## Dataset records

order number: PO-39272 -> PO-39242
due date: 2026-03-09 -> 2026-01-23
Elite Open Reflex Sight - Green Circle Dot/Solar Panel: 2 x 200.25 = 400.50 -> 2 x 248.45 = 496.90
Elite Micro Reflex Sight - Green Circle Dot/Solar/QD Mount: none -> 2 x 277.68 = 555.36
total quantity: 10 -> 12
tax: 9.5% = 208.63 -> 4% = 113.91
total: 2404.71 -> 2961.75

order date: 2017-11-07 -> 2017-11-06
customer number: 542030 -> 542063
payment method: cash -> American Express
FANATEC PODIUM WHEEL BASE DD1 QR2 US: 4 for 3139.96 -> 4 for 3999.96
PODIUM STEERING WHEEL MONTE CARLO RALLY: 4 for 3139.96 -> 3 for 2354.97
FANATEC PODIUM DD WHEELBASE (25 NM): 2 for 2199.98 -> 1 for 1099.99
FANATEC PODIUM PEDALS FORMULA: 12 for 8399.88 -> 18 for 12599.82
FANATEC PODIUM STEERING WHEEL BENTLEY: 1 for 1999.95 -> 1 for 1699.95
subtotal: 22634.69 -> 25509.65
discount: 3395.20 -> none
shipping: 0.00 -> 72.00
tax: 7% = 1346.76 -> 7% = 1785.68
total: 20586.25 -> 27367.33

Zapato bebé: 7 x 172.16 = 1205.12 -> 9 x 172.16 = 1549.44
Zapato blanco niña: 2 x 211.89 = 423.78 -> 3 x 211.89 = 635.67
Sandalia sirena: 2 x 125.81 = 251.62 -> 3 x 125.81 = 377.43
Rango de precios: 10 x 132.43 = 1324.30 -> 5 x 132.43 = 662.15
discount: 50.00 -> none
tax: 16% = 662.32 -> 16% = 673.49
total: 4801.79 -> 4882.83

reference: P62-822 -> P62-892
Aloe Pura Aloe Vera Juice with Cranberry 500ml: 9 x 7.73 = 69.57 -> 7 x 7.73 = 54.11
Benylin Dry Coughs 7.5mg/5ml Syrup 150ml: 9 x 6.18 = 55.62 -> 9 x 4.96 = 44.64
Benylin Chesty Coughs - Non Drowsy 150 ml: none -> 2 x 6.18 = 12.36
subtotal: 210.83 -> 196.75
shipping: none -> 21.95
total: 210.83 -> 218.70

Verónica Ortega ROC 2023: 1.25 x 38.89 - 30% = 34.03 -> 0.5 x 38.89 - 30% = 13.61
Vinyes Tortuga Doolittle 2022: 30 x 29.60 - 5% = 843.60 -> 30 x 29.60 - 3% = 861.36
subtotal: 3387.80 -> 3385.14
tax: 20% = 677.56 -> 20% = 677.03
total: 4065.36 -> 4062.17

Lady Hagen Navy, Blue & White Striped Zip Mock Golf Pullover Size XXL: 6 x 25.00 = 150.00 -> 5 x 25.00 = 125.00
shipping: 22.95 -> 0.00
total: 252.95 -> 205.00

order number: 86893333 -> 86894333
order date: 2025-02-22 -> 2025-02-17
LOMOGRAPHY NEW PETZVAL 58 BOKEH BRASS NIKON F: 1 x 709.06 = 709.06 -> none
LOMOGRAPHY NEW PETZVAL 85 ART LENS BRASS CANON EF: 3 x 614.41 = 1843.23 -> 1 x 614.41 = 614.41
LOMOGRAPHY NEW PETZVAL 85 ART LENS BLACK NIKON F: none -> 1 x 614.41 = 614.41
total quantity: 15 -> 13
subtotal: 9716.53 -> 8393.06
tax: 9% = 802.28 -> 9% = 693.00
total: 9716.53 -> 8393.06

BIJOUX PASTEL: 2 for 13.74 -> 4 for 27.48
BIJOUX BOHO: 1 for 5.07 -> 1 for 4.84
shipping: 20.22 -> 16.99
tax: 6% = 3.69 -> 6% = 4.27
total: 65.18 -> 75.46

## Work item
Copy all lines from the entries that contain the word "Zapato".

## Answer to the exercise
Zapato bebé: 7 x 172.16 = 1205.12 -> 9 x 172.16 = 1549.44
Zapato blanco niña: 2 x 211.89 = 423.78 -> 3 x 211.89 = 635.67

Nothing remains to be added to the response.